What to do> Below are records; copy exactly the line containing "Petite heart necklace: 60" and every line after it, through the last.

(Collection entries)
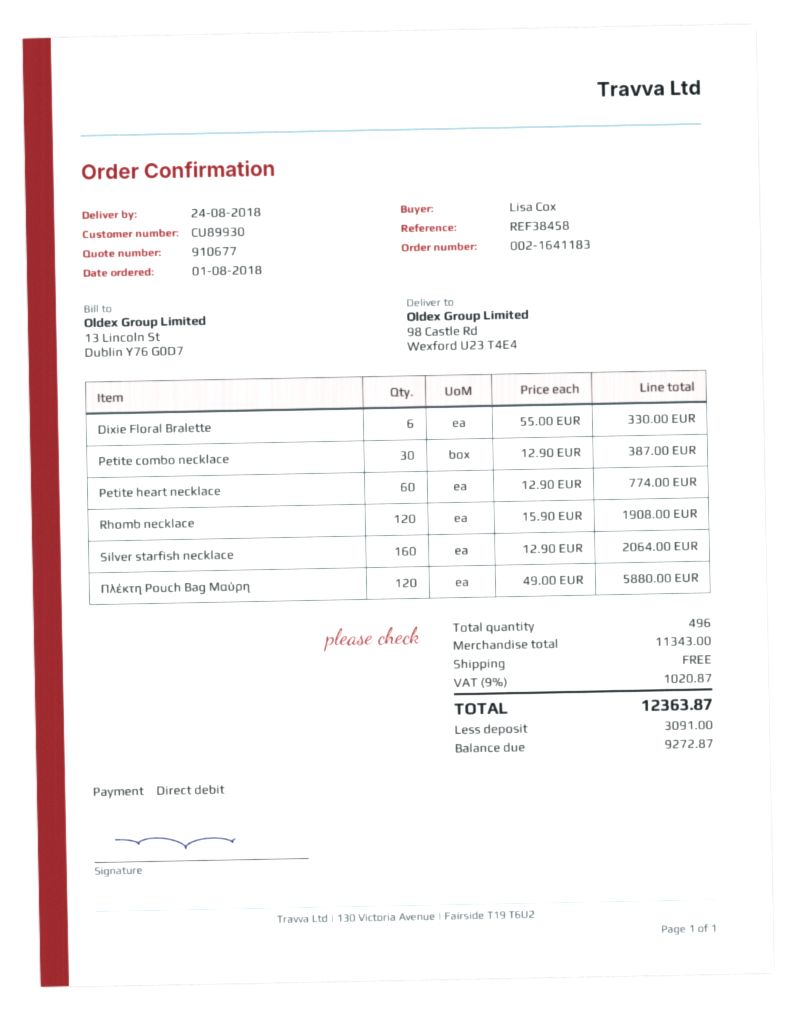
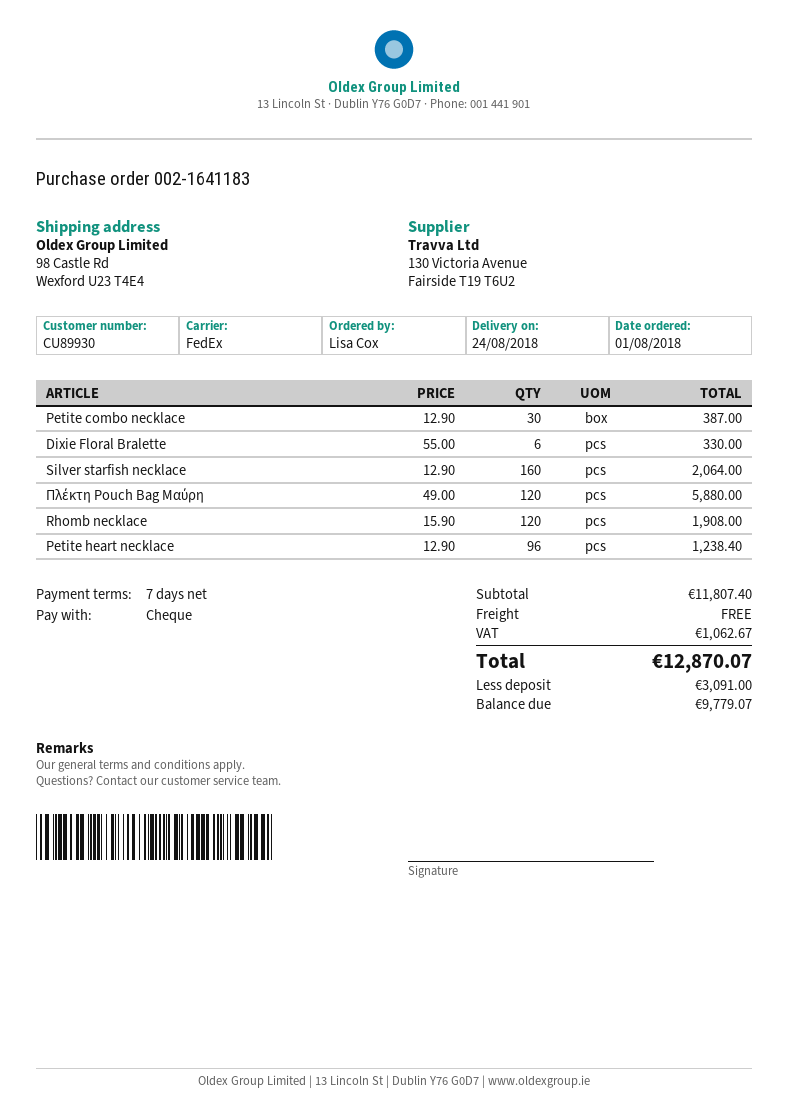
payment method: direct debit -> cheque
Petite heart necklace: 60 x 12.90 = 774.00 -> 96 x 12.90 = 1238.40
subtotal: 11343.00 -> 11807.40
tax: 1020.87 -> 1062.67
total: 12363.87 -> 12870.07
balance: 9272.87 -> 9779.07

Answer section>
Petite heart necklace: 60 x 12.90 = 774.00 -> 96 x 12.90 = 1238.40
subtotal: 11343.00 -> 11807.40
tax: 1020.87 -> 1062.67
total: 12363.87 -> 12870.07
balance: 9272.87 -> 9779.07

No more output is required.